Having treatment about 200 miles from home was tough physically, emotionally and financially. Taking a leave from her full-time job as a lawyer, Greco stayed at a short-term rental apartment in Boston on weekdays and traveled home on weekends to spend time with her two young sons and her husband.
“It left me very tired and nauseous. It was not fun. But I survived it,” she says.
Perseverance and Purpose
Greco had surgery to remove part of her left lung and several lymph nodes. Her doctors next advised her to undergo further chemotherapy because some nodes had not responded well to the earlier treatment. She went for a second opinion to an ALK-positive lung cancer specialist, who agreed with that advice.

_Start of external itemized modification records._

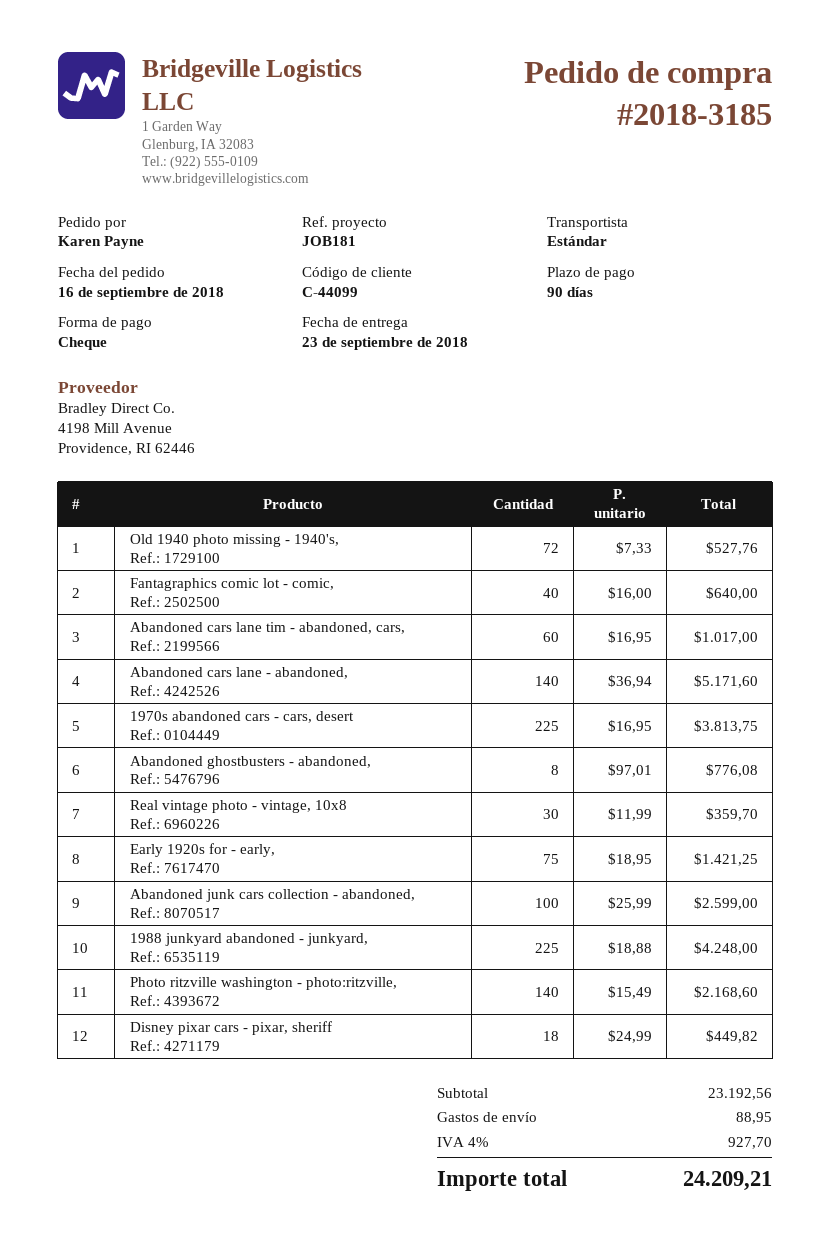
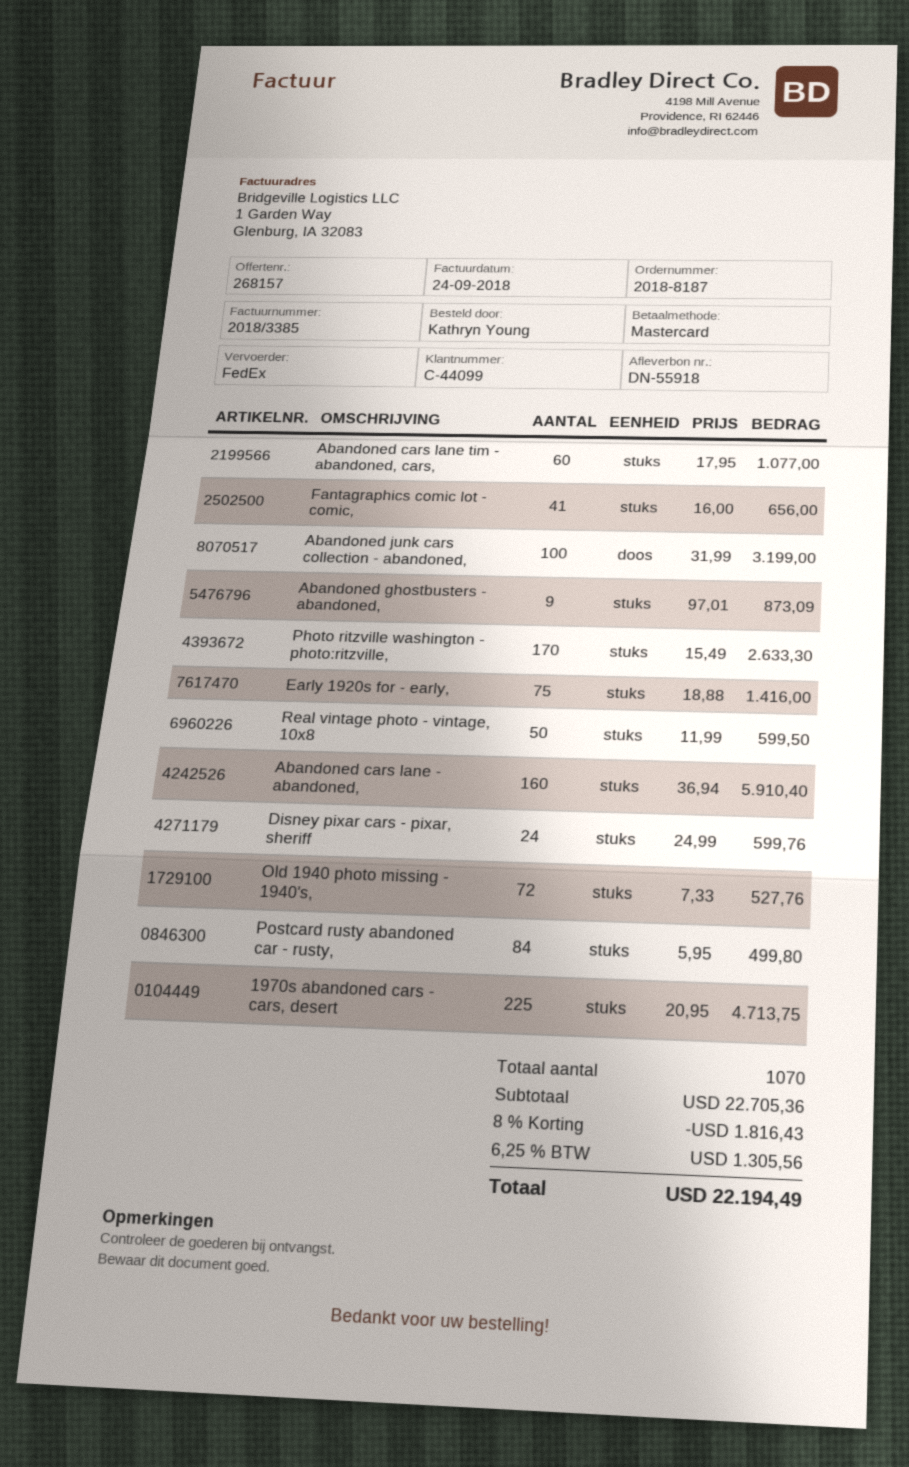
order number: 2018-3185 -> 2018-8187
ordered by: Karen Payne -> Kathryn Young
payment method: cheque -> Mastercard
shipping method: standard -> FedEx
Fantagraphics comic lot - comic,: 40 x 16.00 = 640.00 -> 41 x 16.00 = 656.00
Abandoned cars lane tim - abandoned, cars,: 60 x 16.95 = 1017.00 -> 60 x 17.95 = 1077.00
Abandoned cars lane - abandoned,: 140 x 36.94 = 5171.60 -> 160 x 36.94 = 5910.40
1970s abandoned cars - cars, desert: 225 x 16.95 = 3813.75 -> 225 x 20.95 = 4713.75
Abandoned ghostbusters - abandoned,: 8 x 97.01 = 776.08 -> 9 x 97.01 = 873.09
Real vintage photo - vintage, 10x8: 30 x 11.99 = 359.70 -> 50 x 11.99 = 599.50
Early 1920s for - early,: 75 x 18.95 = 1421.25 -> 75 x 18.88 = 1416.00
Abandoned junk cars collection - abandoned,: 100 x 25.99 = 2599.00 -> 100 x 31.99 = 3199.00
1988 junkyard abandoned - junkyard,: 225 x 18.88 = 4248.00 -> none
Photo ritzville washington - photo:ritzville,: 140 x 15.49 = 2168.60 -> 170 x 15.49 = 2633.30
Disney pixar cars - pixar, sheriff: 18 x 24.99 = 449.82 -> 24 x 24.99 = 599.76
Postcard rusty abandoned car - rusty,: none -> 84 x 5.95 = 499.80
subtotal: 23192.56 -> 22705.36
discount: none -> 8% = 1816.43
shipping: 88.95 -> none
tax: 4% = 927.70 -> 6.25% = 1305.56
total: 24209.21 -> 22194.49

Greco finished the added chemotherapy in October 2015. To increase her energy, she exercised several times a week. She became active in lung cancer advocacy, helping to form the online support organization ALK Positive, which now includes more than 800 ALK-positive lung cancer patients, survivors and caregivers.
A year later, Greco’s neck started to hurt. The lung cancer had metastasized. Finding out she had Stage IV disease was “devastating for me and my family,” she says. “Now it’s not curable.”
But her lung cancer was treatable. She switched her care to the specialist and went on Alecensa (alectinib), a drug that targets ALK. After three weeks, scans showed her cancer was reduced by 50 percent. At six weeks, it was down by 75 percent and had stabilized.
In February 2017, when blood tests showed problems with two liver enzymes, Greco went off the drug for five weeks. The cancer grew, but after starting treatment again, it was reduced and stabilized once more.
“Since then, knock wood, I’ve been OK,” she says. A scan performed in January 2018 showed “no sign of progressive disease.”
Greco has visited Congress to push lawmakers for more lung cancer research, spoken to survivors and their families and been involved with fundraising for ALK Positive. This year, in partnership with the LUNGevity Foundation, the group is awarding its first ALK-positive research grant.
“I’m really dedicated to speaking up about lung cancer because nobody talks about it,” Greco says. “Whether I live or die is dependent on a future medical advance.”